The groups also refer to cockfighting as a “viral superspreader” in Kentucky and said that it poses a direct and documented threat to the state’s $1.7 billion poultry industry. The group’s scientists said that rampant cockfighting and trafficking of fighting birds could spread H5N1 to some number of the state’s 1,000 or so commercial broiler bird and laying-hen farms.

“Cockfighting is not a petty offense, but a form of organized crime that threatens not only to spread cruelty but also an avian disease that could create chaos for the state’s multi-billion-dollar poultry industry,” said Wayne Pacelle, president of Animal Wellness Action and the Center for a Humane Economy. “H5N1 is also driving higher prices for consumers, collectively costing them $20 billion in higher egg prices alone during the last three years, and cockfighting could extend the reach and virulence of the disease.”

Pacelle called on state lawmakers to pass the bill from Senator Elkins to make cockfighting a felony. Kentucky is one of a half dozen or so states that treat cockfighting as a misdemeanor. That bill is Senate Bill 39.

Dr. Jim Keen, director of veterinary sciences for the Center for a Humane Economy, said that cockfighting traffickers are potential superspreaders of H5N1. Already USDA has directed the killing of 1554 million birds in the United States to contain the spread of bird flu.

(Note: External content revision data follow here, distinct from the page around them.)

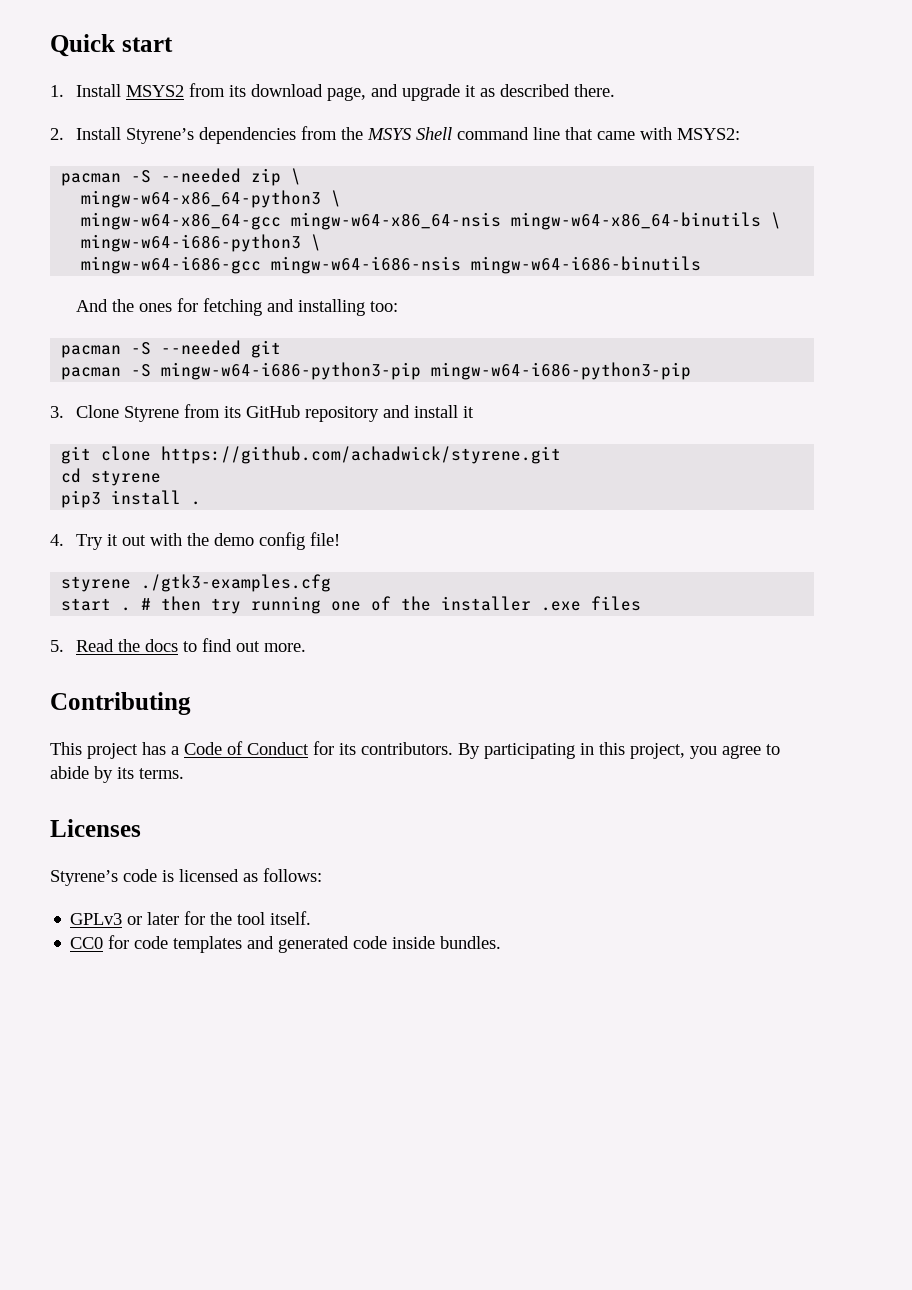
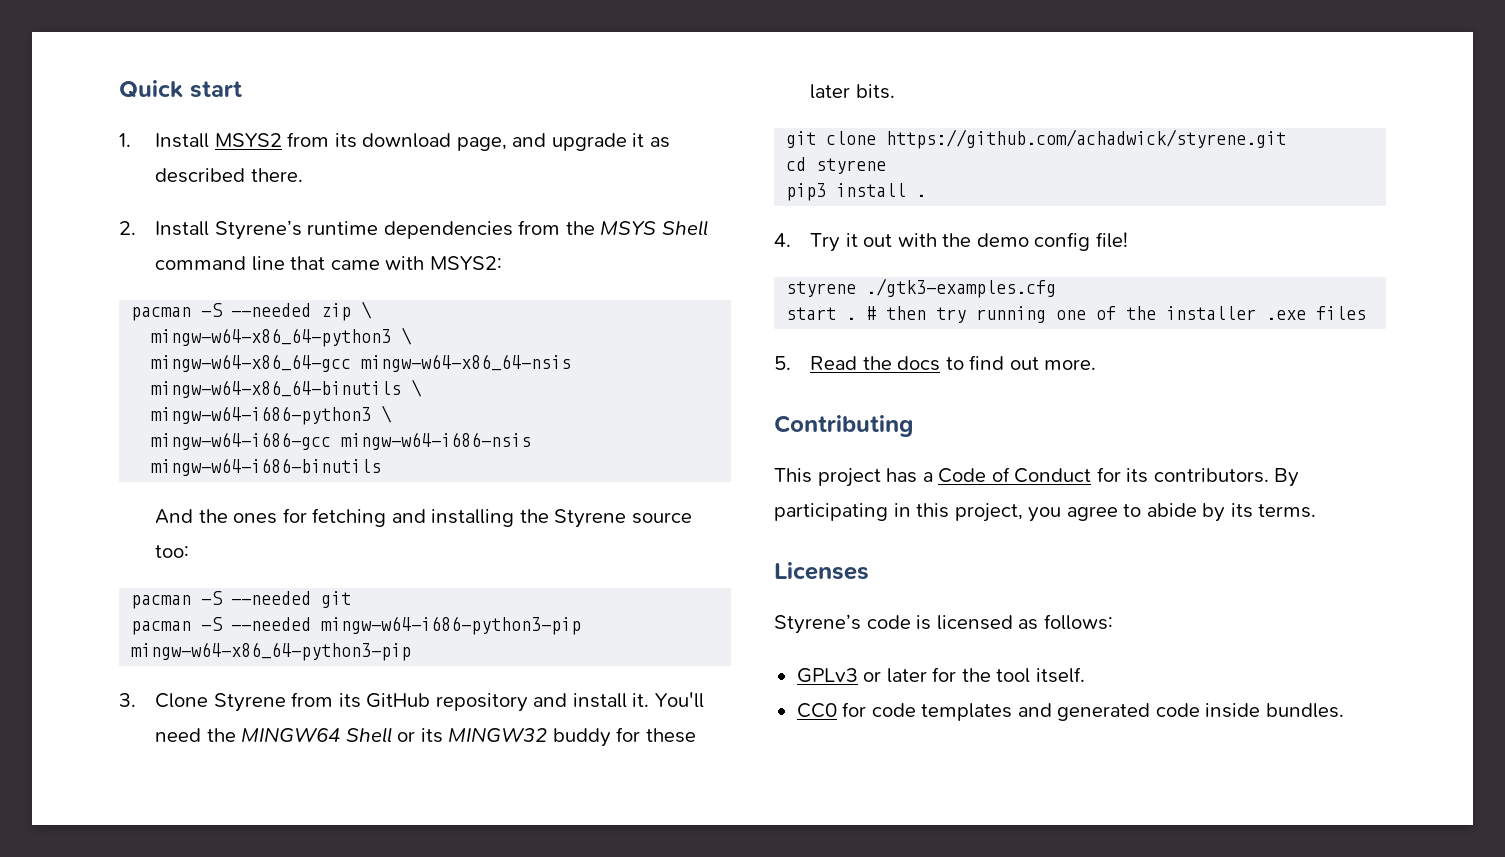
(194, 136) none -> [307,221,379,235] runtime
(365, 307) none -> [519,509,692,528] the Styrene source
[161,362,692,380] mingw-w64-i686-python3-pip mingw-w64-i686-python3-pip -> [231,616,582,635] [131,642,412,661] --needed mingw-w64-i686-python3-pip mingw-w64-x86_64-python3-pip
[462,406,474,418] it -> [632,692,704,708] [155,727,696,747] [810,84,895,99] it. You'll need the MINGW64 Shell or its MINGW32 buddy for these later bits.

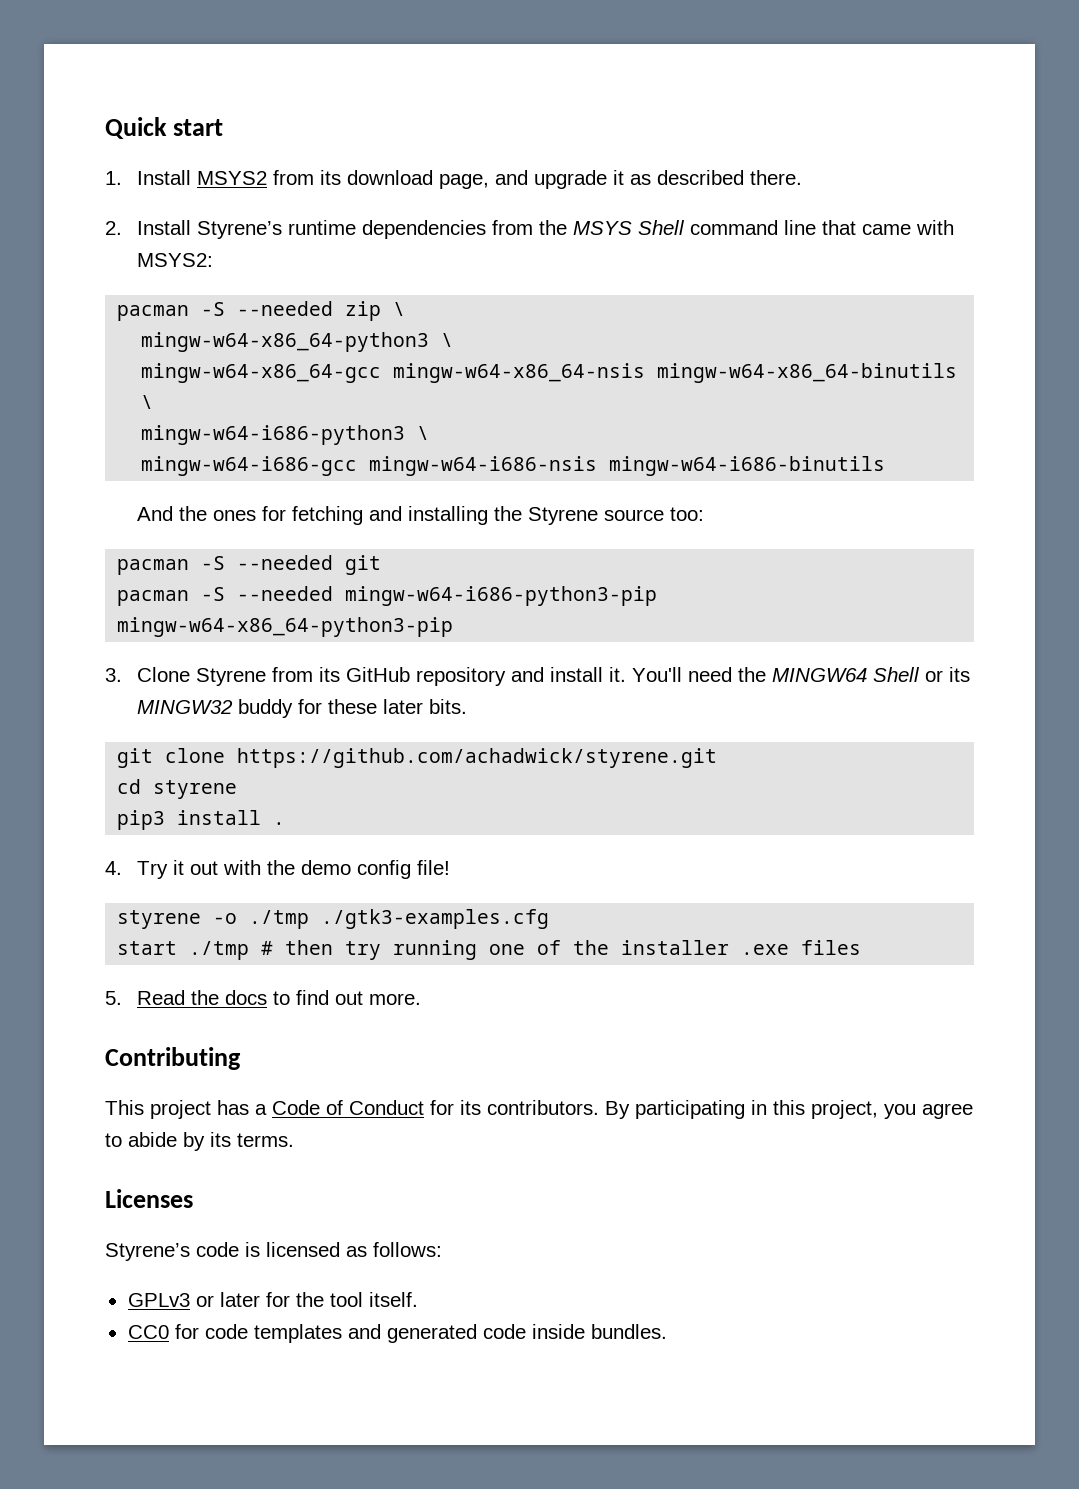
(857, 289) none -> [213,910,310,929] -o ./tmp
[846,317,857,320] . -> [189,941,250,960] ./tmp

“Cockfighting birds were responsible for two-thirds of all U.S. outbreaks of virulent Newcastle disease, a dangerous viral poultry disease very similar to bird flu,” said Dr. Keen. “It is axiomatic that trafficking and smuggling of fighting birds constitute extreme risk for our poultry industry, especially when so many non-nationals working in our poultry houses hail from countries that allow cockfighting.”

While acknowledging that control of bird flu H5N1 is challenging, Dr. Jim Keen is critical of the USDA’s focus on poultry depopulation, mainly 125 million laying hens, by swamping the animals with firefighting foam and suffocating them or by using “ventilation shutdown,” where birds are killed by halting air flow into a poultry house and then turning up the heat and introducing carbon dioxide into the atmosphere to asphyxiate or “cook alive” the animals.

Animal Wellness Action provides rewards of $2,500 to citizens who report cockfighting crimes and whose information leads to the arrest and conviction of the perpetrators. Citizens can email information to [email protected].

Center for a Humane Economy is a Washington, D.C.-based 501(c)(3) whose mission is to help animals by helping forge a more humane economic order. The first organization of its kind in the animal protection movement, the Center encourages businesses to honor their social responsibilities in a culture where consumers, investors, and other key stakeholders abhor cruelty and the degradation of the environment and embrace innovation as a means of eliminating both. The Center believes helping animals helps us all. Twitter: @TheHumaneCenter

Animal Wellness Action is a Washington, D.C.-based 501(c)(4) whose mission is to help animals by promoting laws and regulations at federal, state and local levels that forbid cruelty to all animals. The group also works to enforce existing anti-cruelty and wildlife protection laws. Animal Wellness Action believes helping animals helps us all. Twitter: @AWAction_News

SHARK is a non-profit organization with supporters around the United States and beyond. With a small core of volunteers, and a staff of five, SHARK battles tirelessly against rodeos, bullfighting, pigeon shoots, turkey shoots, canned hunts and more. President Steve Hindi has an open invitation to debate “the opposition.”